The opinion of the court was delivered by: J. WILLIAM DITTER, JR.
Plaintiff brings suit under 42 U.S.C. § 1983. He alleges that his discharge from governmental employment was wrongfully based on conduct protected by the First and Fourteenth Amendments.
The plaintiff and defendants have each moved for summary judgment. For the reasons discussed below, I will refuse plaintiff's motion and grant defendants' motion in part.
Plaintiff, Harry T. Edmundson, was a police officer in the Borough of Kennett Square. In July 1989, a police lieutenant directed him to make changes in a report. Edmundson refused. In August of 1989, the chief of police ordered him to accompany an inebriated person to the hospital. Edmundson disobeyed the order.
After these two incidents, the chief of police, Albert McCarthy, notified Edmundson that he soon would be dismissed. On September 12, 1989, the mayor of Kennett Square, the president of the borough council, and a member of the council confronted Edmundson with the charges against him, gave him an opportunity to respond, and ultimately offered him the choice of resigning or being dismissed.
Edmundson refused to resign.
A. Statements Explicitly Relied Upon
The reference to Edmundson's past history in the council's discharge letter requires elaboration. Edmundson had been disciplined in July of 1989 for violating Directive MCC-11 and Article 1 of the Kennett Square Police Department Manual.
The July 1989 discipline arose out of an incident in December of 1988. At that time, Edmundson was accused of breaking into the police chief's office. Based on this charge, he was suspended for one day. On March 1, 1989, and June 28, 1989, the Chester County Press published statements Edmundson made to his attorney concerning his suspension. These statements included:
I was accused of [breaking into the police chief's office] at 11:00 pm at night, given a letter that I was going to be suspended and suspended that same night.

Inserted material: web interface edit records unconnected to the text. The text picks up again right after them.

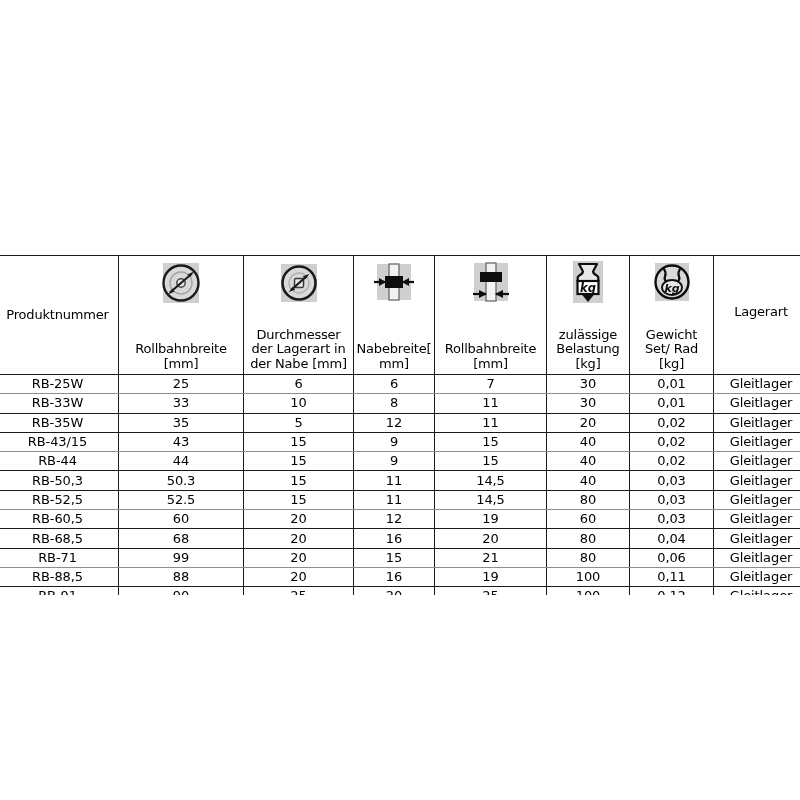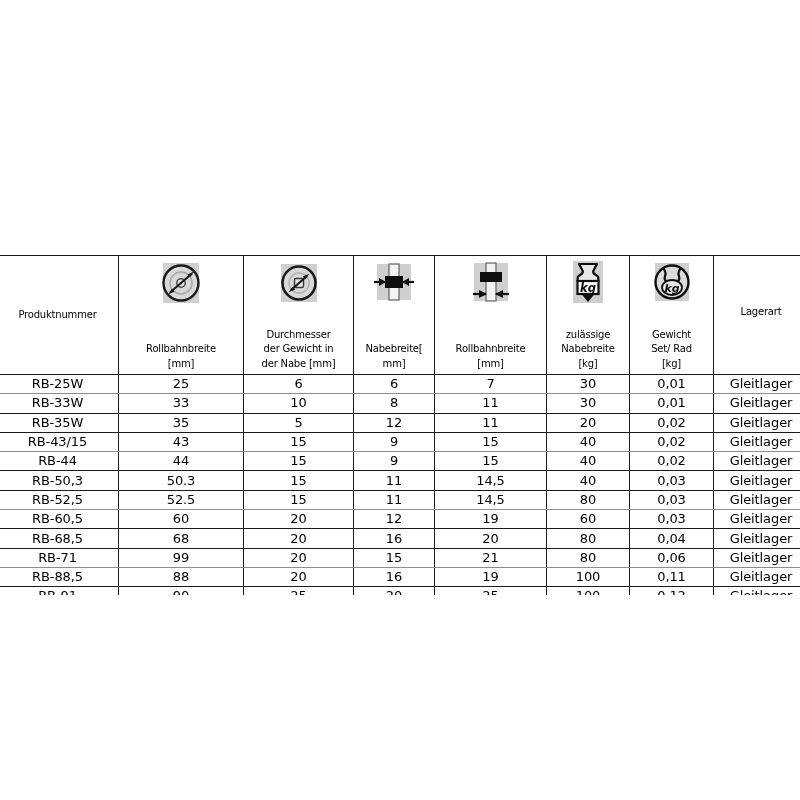"Produktnummer" .head-label { font-size: 10px -> 13px }
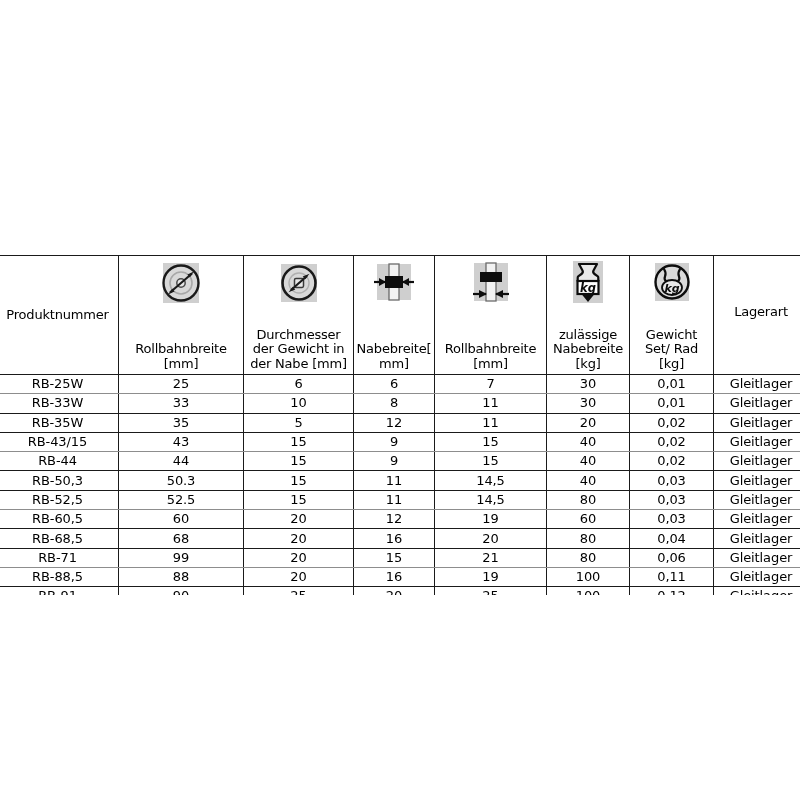"Durchmesser" div.head-label { text: Gewicht -> Lagerart }
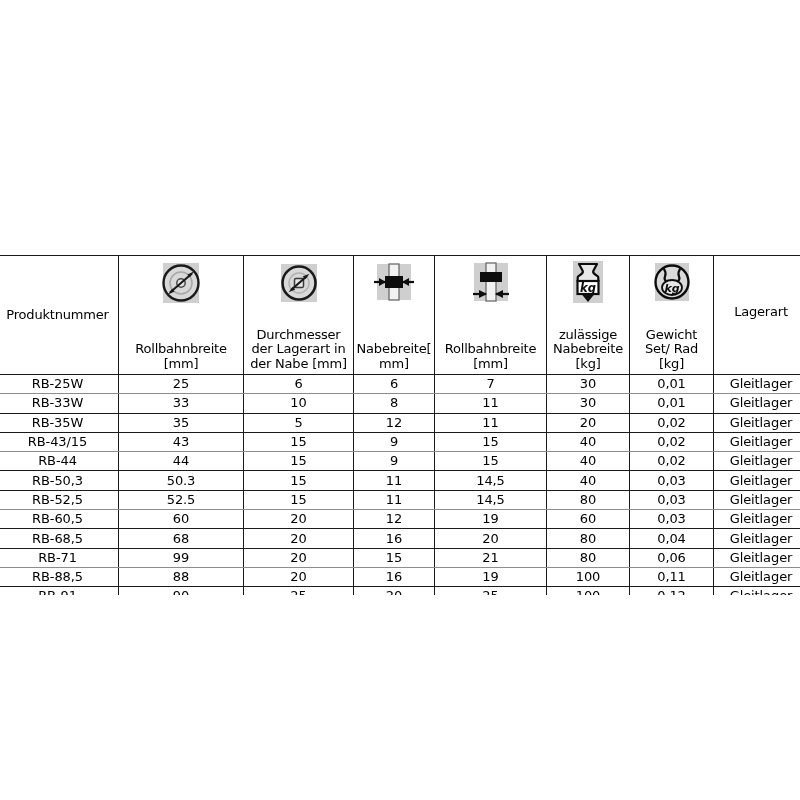"zulässige" div.head-label { text: Nabebreite -> Belastung }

So we have Judge, Jury, and Execution all in one shot.
Out of all the amendments to the Constitution, I feel that he [the police chief] has at least bent most of them and just totally ignored the rest of them.
As a result of these statements, the borough council found that Edmundson violated Directive MCC-11 and Article 1 of the police department manual and suspended him for an additional three days.
This latter suspension was part of Edmundson's past history to which the council referred in the October 3, 1989, discharge letter and, therefore, the statements to the Chester County Press were part of the background considerations leading to the decision to dismiss Edmundson. Edmundson argues that to the extent that his dismissal was based on these statements, his First Amendment rights were violated because his comments related to a matter of public concern, and in balance, his right to free speech outweighed the government's right to the efficient administration of the police department. Despite the attenuated link between Edmundson's statements and his dismissal, I will assume for the purposes of this opinion that the causal connection exists.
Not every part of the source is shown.